May I ask, can any British subject born in Malta be satisfied with that present position? Can anyone here in this House be wanting in sympathy with the fact that by the suspension of Parliamentary institutions all British subjects born in Malta have been degraded from the position of citizens of a co-equal sister nation in the British Commonwealth of Nations to that of citizens of a Crown Colony of the most severe type? I may add that the judgment that has been delivered by His Majesty's Court of Appeal in Malta on the constitutional position is most emphatic in laying down that representative Government has been legally promised and assured to Malta time after time and that it has been promised by treaties that are legally binding. The noble Earl does not concur in the view on that point expressed by Lord Glenelg. There were treaties made between two co-belligerents when Maltese and English side by side were victorious co-belligerents and shared in the sovereignty of Malta acquired by the sword; and these treaties were not merely verbal, they were embodied in Proclamations then issued in the name of the King of England setting forth that the rights, laws and privileges of Malta would be maintained. Malta had representative institutions when the nation was organised against the French.

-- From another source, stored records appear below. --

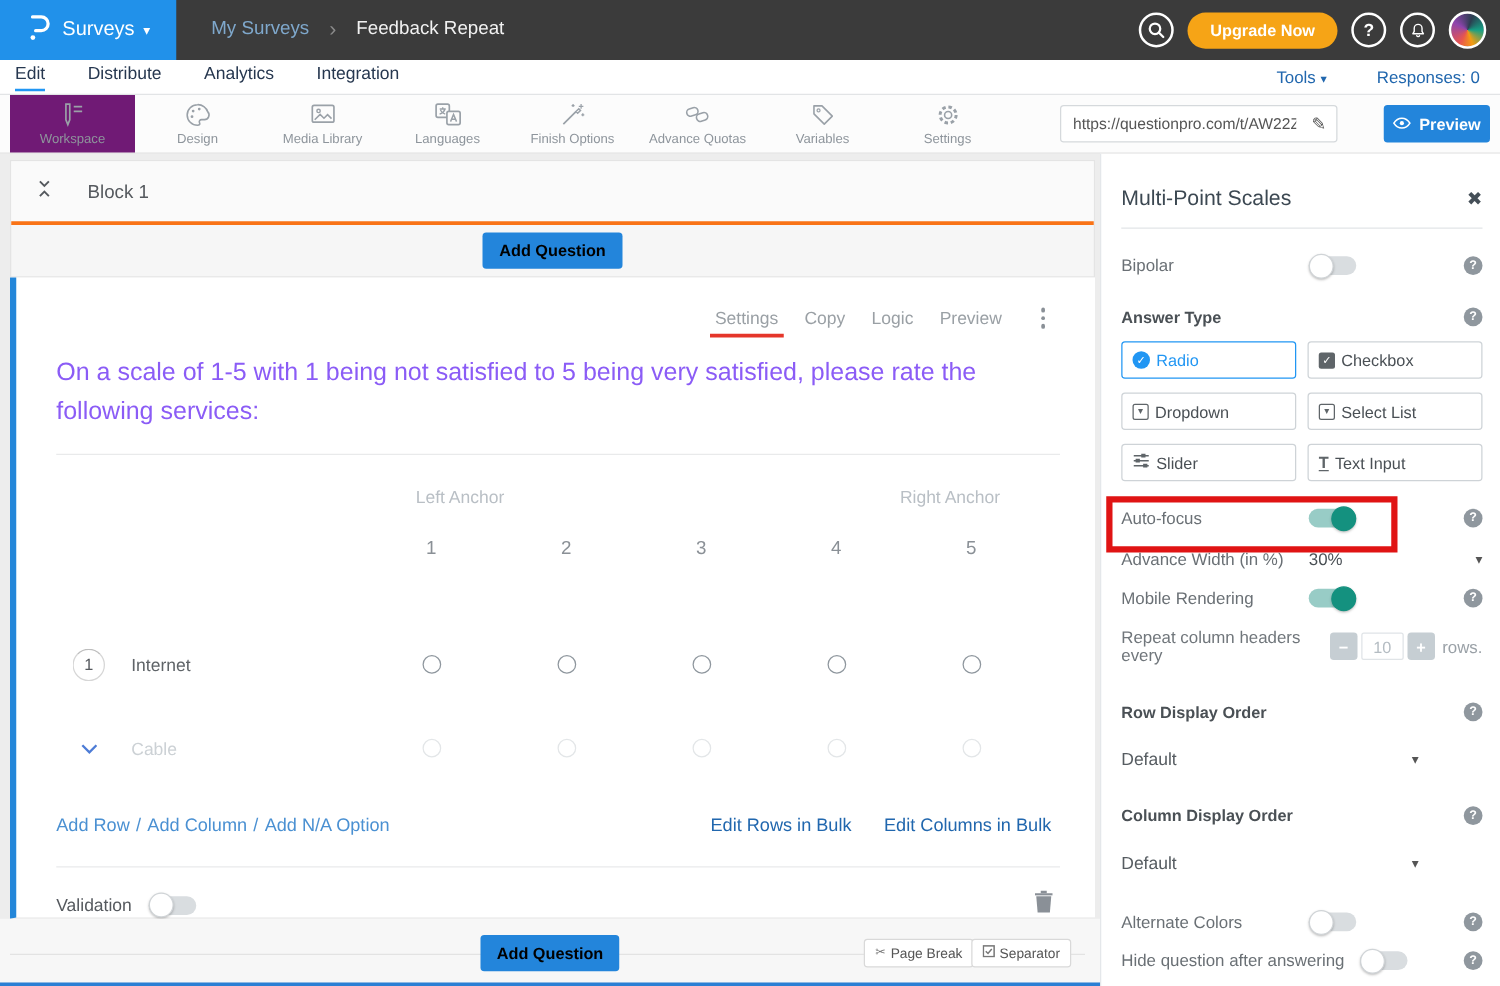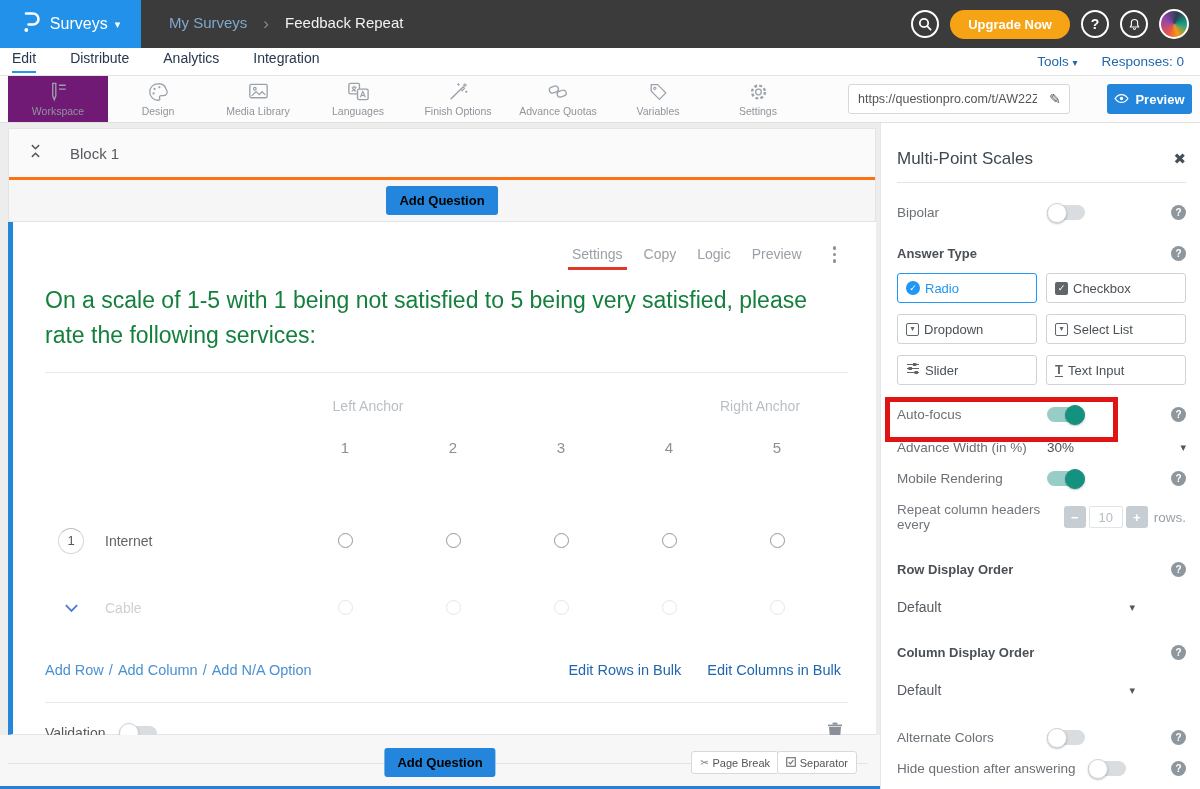--- a/index.html
+++ b/index.html
@@ -20,21 +20,21 @@
   .topbar-right { margin-left:auto; display:flex; align-items:center; gap:11px; padding-right:11px; }
   .tb-circle { width:28px; height:28px; border:2px solid #fff; border-radius:50%; display:flex; align-items:center; justify-content:center; color:#fff; font-size:14px; font-weight:bold; cursor:pointer; background:transparent; }
   .upgrade-btn { background:#f6a416; color:#fff; border:none; border-radius:15px; height:29px; padding:0 18px; font-size:13px; font-weight:bold; font-family:inherit; cursor:pointer; }
   .avatar { width:30px; height:30px; border-radius:50%; border:2px solid #fff; background:conic-gradient(from 210deg,#e8554e,#8e44ad 90deg,#2c3e50 170deg,#16a085 240deg,#f39c12 310deg,#e8554e); cursor:pointer; }
 
   
   .navbar { position:absolute; top:48px; left:0; width:1200px; height:28px; background:#fff; border-bottom:1px solid #e2e4e6; display:flex; align-items:center; padding:0 16px 0 12px; }
   .nav-tabs { display:flex; gap:34px; }
   .nav-tab { font-size:14px; color:#26374f; padding-bottom:5px; cursor:pointer; border-bottom:2px solid transparent; }
   .nav-tab.active { border-bottom-color:#2196f3; }
-  .nav-right { margin-left:auto; display:flex; align-items:center; gap:24px; }
+  .nav-right { margin-left:auto; display:flex; align-items:center; gap:40px; }
   .tools-link { color:#2167ae; font-size:13.5px; cursor:pointer; }
   .tools-link .c { font-size:10px; }
   .responses { color:#2167ae; font-size:13.5px; }
 
   
   .toolbar { position:absolute; top:76px; left:0; width:1200px; height:47px; background:#fcfcfc; border-bottom:1px solid #e0e0e0; display:flex; align-items:stretch; padding-left:8px; }
   .tool-item { width:100px; display:flex; flex-direction:column; align-items:center; justify-content:center; gap:2px; cursor:pointer; }
   .tool-item.active { background:#701a75; }
   .tool-item svg { display:block; }
   .tool-label { font-size:10.5px; color:#8e959c; }
@@ -52,21 +52,21 @@
   .block-title { font-size:15px; color:#55595e; }
   .block-addq { height:41px; display:flex; align-items:center; justify-content:center; }
   .btn-blue { background:#2385db; color:#000000; border:none; border-radius:3px; font-size:13px; font-weight:bold; font-family:inherit; padding:7px 13px; cursor:pointer; }
 
   .q-card { position:absolute; left:8px; top:99px; width:868px; height:513px; background:#fff; border-left:5px solid #2386d9; border-bottom:1px solid #e6e6e6; }
   .q-tabs { display:flex; align-items:center; justify-content:flex-end; gap:21px; padding:22px 38px 0 0; }
   .q-tab { font-size:14px; color:#9aa0a5; cursor:pointer; position:relative; }
   .q-tab.active::after { content:""; position:absolute; left:-4px; right:-4px; bottom:-8px; height:3px; background:#e5362a; }
   .vdots { display:flex; flex-direction:column; gap:3px; margin-left:8px; cursor:pointer; padding:2px; }
   .vdots i { width:3.5px; height:3.5px; border-radius:50%; background:#8a9097; }
-  .q-text { margin:18px 60px 0 32px; font-size:23px; color:#15803d; line-height:1.55; }
+  .q-text { margin:18px 60px 0 32px; font-size:20px; color:#8b5cf6; line-height:1.55; }
   .q-hr { border:none; border-top:1px solid #e9eaeb; margin:18px 28px 0 32px; }
   .anchor-row { position:relative; height:18px; margin-top:25px; }
   .anchor { position:absolute; width:170px; text-align:center; font-size:14px; color:#b9bfc5; }
   .anchor.left { left:270px; } .anchor.right { left:662px; }
   .num-row { display:flex; margin-top:23px; padding-left:278px; }
   .num-col { width:108px; text-align:center; font-size:15px; color:#8a9096; }
   .matrix-row { display:flex; align-items:center; }
   .matrix-row.r0 { margin-top:72px; } .matrix-row.r1 { margin-top:46px; }
   .row-head { width:278px; display:flex; align-items:center; padding-left:45px; gap:21px; }
   .row-badge { width:26px; height:26px; border:1px solid #d6d6d6; border-top-color:#bdbdbd; border-radius:50%; display:flex; align-items:center; justify-content:center; font-size:13px; color:#55595e; }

Moreover, there have been the declarations of Lord Grey and Mr. Chamberlain. Then we have the recent fact that your Lordships' House itself sanctioned an Act of Parliament granting responsible government and recognising the sanctity of these treaties as the reason for the passing of that Act. Why was an Act of Parliament giving constitutional status to Malta passed if it was not called for by virtue and force of the treaties referred to by Lord Glenelg? Now we are expected to be thankful to those who have deprived us, as loyal subjects, of these representative institutions, and to those who have degraded English and Maltese domiciled in Malta to the inferior status now subsisting in Malta. It is an intolerable position, and it is most regrettable that any special pleading should be attempted and devised to excuse that diminution of status. It is not possible to sweep away the weight and meaning and import of those treaties and promises and the interpretation thereof that has been held from generation to generation here and in Malta.

There is no answer or excuse for the present non-existence of the Executive Council. How can war, may I ask, be carried on without contact with the civil population by an Executive Council? It is a contradiction of what is written in the law. Yet we are expected to be grateful. If public meetings had not been suppressed there would be resolutions passed at meetings all over the Island against the present state of affairs and demanding the appointment of a civil Governor. The Press, too, has been muzzled by favours. Favouritism has gone to the extent that after condemnation in a criminal libel suit remission was given to a writer in a newspaper from the Palace without any report from the Judge who tried the case of criminal libel or advice from the Law Officers, and now that newspaper has become a humble servant full of praise for the Administration. Other newspapers have also received favours at the expense of others. Therefore the time has come for the Colonial Department not to place reliance on what is printed under undue influence.